(EXERCISE REQUIREMENTS):
Please show every line in the entries below that includes the word "display".

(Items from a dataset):
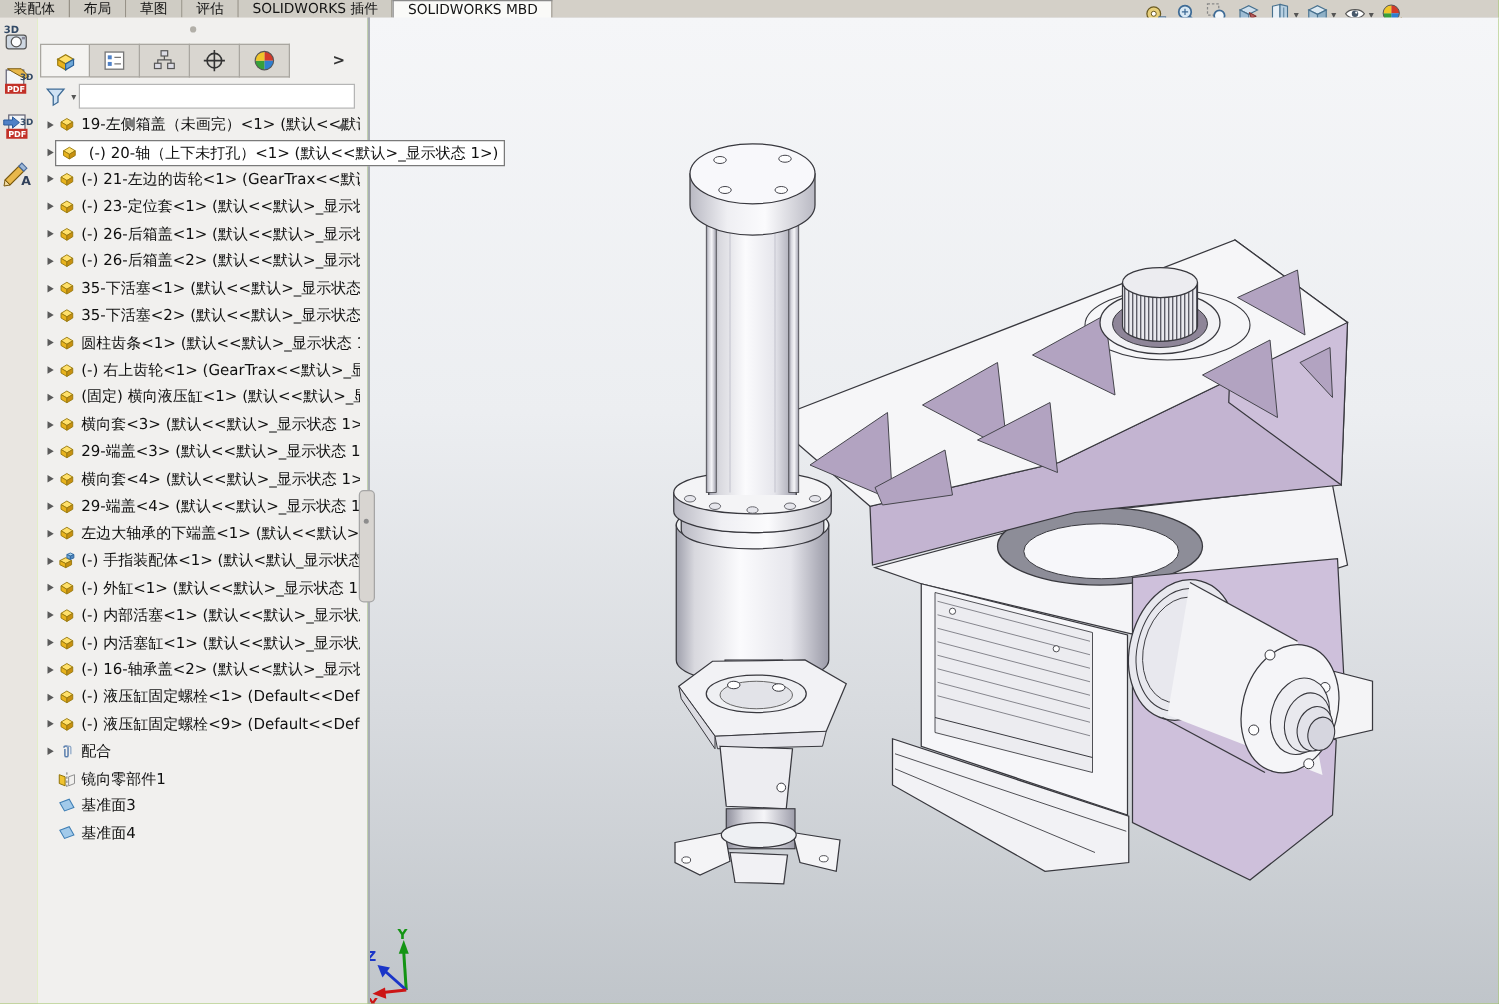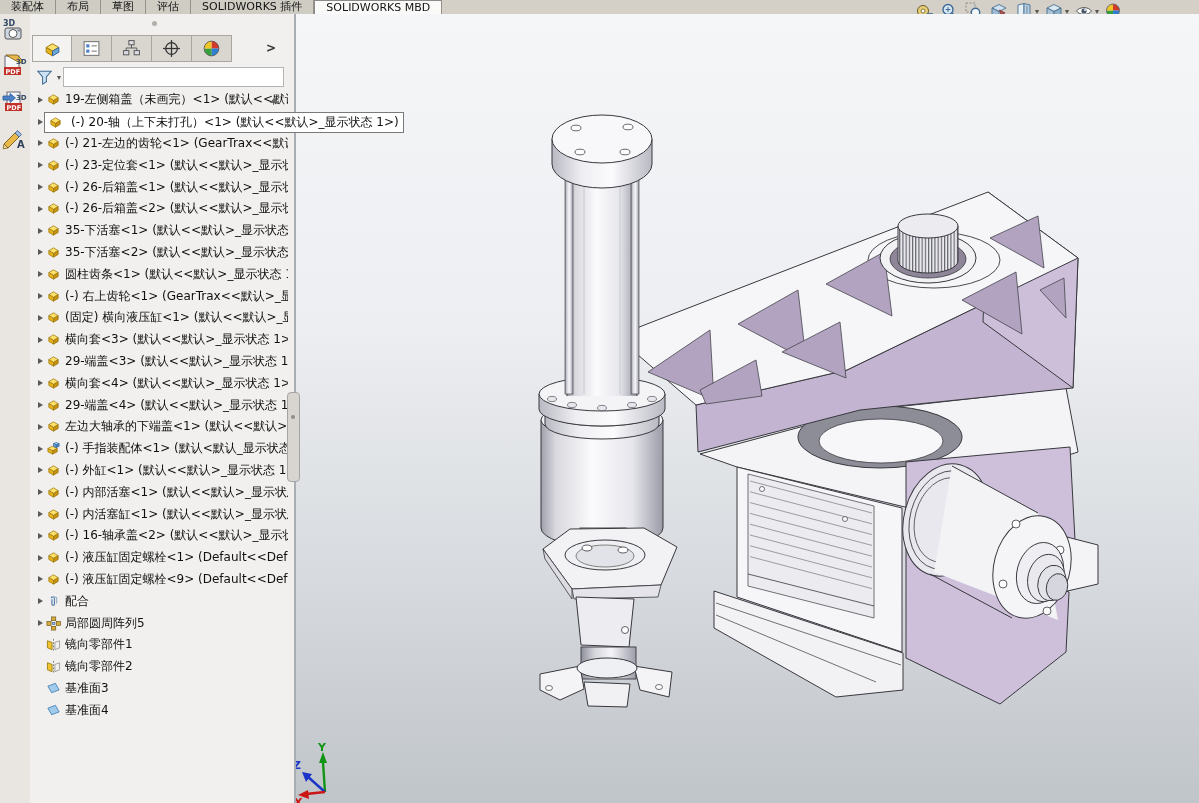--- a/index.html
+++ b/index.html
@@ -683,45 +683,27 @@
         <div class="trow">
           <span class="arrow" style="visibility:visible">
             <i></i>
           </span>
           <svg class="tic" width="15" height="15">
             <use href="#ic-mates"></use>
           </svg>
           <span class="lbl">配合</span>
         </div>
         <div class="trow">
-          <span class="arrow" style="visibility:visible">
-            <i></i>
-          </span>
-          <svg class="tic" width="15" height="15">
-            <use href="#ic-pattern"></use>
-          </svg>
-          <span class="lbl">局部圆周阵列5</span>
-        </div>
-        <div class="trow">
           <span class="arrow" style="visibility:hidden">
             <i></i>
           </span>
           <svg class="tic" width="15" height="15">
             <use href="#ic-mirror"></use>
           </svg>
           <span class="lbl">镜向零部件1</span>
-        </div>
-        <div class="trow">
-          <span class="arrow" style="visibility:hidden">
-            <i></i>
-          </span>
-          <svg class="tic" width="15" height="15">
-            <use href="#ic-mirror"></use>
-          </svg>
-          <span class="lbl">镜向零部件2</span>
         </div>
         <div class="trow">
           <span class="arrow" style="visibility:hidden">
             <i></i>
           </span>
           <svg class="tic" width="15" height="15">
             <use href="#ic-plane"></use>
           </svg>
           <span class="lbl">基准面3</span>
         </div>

==

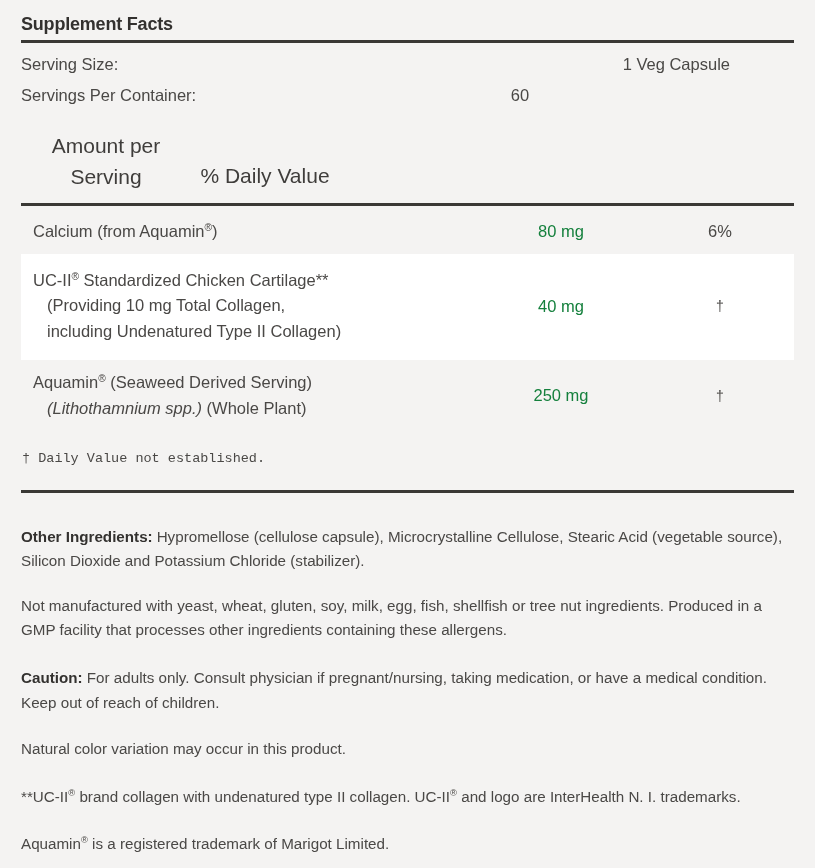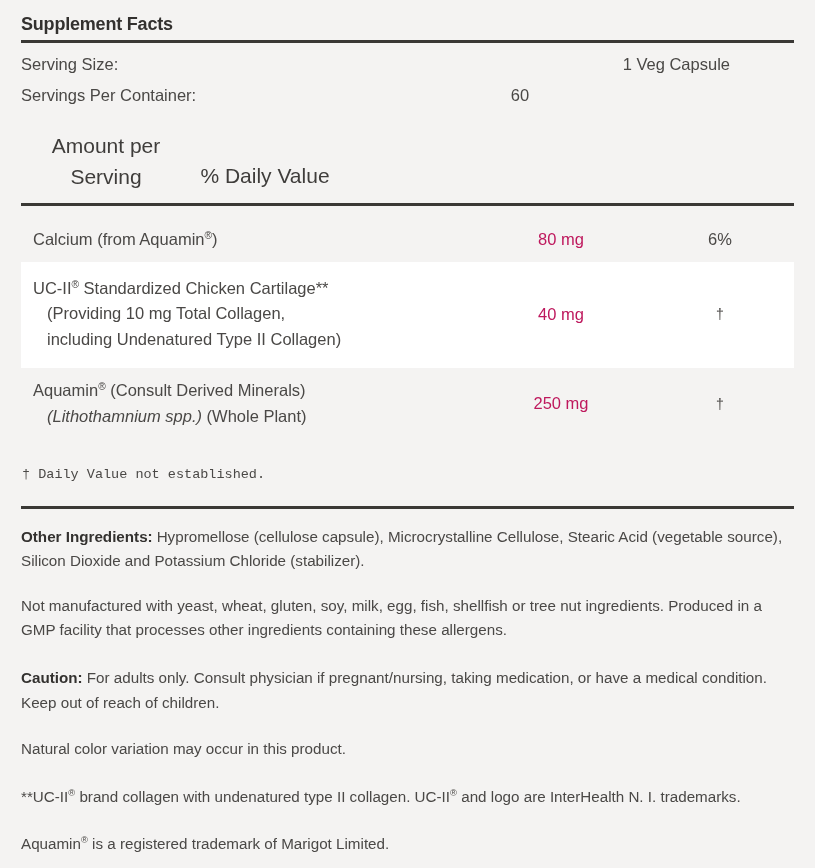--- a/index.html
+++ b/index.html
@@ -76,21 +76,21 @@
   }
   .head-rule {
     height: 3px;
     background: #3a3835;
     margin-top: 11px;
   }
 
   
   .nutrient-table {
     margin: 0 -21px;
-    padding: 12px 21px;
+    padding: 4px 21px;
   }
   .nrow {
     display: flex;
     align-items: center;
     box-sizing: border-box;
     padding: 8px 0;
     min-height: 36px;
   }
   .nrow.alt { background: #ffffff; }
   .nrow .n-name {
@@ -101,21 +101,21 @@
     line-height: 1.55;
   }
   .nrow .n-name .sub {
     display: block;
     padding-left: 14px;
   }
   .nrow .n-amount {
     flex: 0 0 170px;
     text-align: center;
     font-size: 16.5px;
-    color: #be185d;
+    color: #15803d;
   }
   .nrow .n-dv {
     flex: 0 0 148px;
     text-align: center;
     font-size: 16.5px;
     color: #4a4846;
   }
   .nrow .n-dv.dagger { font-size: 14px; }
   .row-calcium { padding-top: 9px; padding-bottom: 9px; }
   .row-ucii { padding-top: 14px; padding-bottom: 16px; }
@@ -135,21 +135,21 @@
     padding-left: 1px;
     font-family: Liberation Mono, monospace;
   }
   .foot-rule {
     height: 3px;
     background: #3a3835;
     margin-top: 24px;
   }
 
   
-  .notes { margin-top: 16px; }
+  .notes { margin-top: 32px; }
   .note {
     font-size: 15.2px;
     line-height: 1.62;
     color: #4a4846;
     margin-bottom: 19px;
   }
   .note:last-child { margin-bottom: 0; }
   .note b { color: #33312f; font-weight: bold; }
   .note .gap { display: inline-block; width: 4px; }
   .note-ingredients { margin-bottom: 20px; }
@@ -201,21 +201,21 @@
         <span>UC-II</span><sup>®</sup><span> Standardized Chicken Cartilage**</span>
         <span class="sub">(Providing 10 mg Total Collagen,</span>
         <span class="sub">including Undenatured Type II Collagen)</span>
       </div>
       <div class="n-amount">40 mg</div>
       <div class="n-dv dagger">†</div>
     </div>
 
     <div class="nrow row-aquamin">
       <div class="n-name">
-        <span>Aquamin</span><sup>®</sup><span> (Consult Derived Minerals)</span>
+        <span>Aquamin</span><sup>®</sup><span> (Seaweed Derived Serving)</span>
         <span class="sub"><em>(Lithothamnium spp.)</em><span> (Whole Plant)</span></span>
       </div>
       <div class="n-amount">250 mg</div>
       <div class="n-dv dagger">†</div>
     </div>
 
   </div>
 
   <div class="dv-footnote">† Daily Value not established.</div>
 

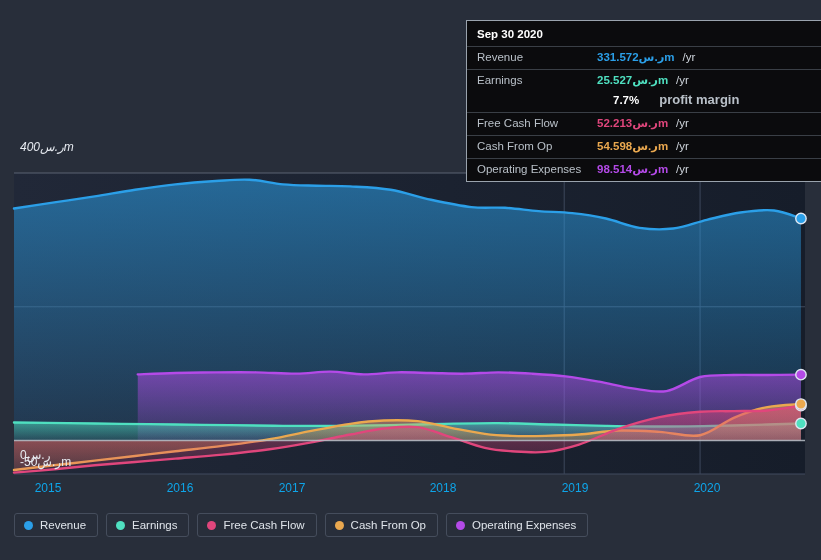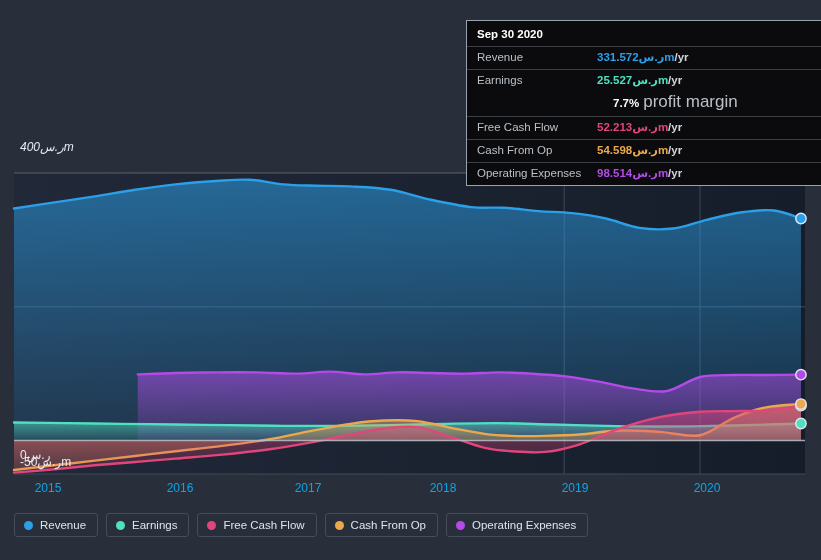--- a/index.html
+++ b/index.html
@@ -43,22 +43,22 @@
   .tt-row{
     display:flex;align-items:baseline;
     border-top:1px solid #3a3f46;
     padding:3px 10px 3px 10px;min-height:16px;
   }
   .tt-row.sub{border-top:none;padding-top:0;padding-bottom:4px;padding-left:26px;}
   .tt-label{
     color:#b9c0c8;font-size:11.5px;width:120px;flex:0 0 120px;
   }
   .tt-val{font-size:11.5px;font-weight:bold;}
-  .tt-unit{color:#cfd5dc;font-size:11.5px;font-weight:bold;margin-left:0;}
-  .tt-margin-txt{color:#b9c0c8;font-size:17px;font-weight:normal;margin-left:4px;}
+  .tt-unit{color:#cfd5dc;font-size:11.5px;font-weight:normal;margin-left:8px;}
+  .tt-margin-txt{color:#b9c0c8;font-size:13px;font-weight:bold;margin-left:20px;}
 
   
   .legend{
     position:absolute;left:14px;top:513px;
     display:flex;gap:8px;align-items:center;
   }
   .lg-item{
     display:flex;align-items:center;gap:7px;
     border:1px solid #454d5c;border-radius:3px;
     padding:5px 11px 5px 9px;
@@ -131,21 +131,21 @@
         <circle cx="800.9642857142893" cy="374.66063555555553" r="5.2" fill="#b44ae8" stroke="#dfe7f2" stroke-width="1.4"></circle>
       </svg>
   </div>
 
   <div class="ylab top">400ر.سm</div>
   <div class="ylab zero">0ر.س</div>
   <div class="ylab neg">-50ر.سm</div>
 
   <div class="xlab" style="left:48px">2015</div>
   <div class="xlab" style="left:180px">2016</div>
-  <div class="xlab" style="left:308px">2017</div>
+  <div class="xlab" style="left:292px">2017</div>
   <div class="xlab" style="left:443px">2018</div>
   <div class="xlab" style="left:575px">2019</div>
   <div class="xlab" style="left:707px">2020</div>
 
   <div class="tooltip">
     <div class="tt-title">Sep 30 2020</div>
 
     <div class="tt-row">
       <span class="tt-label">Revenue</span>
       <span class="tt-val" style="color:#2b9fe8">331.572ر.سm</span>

...

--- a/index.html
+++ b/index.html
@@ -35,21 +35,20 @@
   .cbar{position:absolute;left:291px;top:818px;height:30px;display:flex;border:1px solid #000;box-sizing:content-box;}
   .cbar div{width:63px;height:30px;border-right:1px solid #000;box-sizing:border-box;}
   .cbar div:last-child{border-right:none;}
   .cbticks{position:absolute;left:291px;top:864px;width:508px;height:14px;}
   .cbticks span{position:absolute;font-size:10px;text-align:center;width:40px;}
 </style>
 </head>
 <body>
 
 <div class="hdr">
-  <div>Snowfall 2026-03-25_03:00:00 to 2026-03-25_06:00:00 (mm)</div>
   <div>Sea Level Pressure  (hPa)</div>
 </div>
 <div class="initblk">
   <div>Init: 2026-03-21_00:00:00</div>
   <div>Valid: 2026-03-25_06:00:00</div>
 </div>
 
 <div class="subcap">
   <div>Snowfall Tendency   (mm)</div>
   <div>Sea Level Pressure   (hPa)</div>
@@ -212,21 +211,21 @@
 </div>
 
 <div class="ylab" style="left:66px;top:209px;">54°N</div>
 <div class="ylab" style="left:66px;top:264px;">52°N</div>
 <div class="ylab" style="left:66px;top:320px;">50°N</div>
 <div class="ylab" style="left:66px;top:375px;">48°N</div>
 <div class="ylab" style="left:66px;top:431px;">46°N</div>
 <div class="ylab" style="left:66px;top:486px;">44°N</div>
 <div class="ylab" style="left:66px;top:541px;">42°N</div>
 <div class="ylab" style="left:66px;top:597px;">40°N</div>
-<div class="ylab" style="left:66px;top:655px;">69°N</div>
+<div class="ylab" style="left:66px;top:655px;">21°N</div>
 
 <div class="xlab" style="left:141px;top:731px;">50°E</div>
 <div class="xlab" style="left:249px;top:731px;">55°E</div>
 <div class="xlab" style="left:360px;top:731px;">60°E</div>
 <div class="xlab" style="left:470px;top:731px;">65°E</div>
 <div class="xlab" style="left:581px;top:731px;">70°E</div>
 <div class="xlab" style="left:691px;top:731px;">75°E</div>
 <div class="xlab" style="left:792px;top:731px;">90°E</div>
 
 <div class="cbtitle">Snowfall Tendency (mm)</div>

(TASK SOLUTION):
     display: flex;
     display: block;
   .note .gap { display: inline-block; width: 4px; }
     display:flex;align-items:baseline;
     display:flex;gap:8px;align-items:center;
     display:flex;align-items:center;gap:7px;
   .cbar{position:absolute;left:291px;top:818px;height:30px;display:flex;border:1px solid #000;box-sizing:content-box;}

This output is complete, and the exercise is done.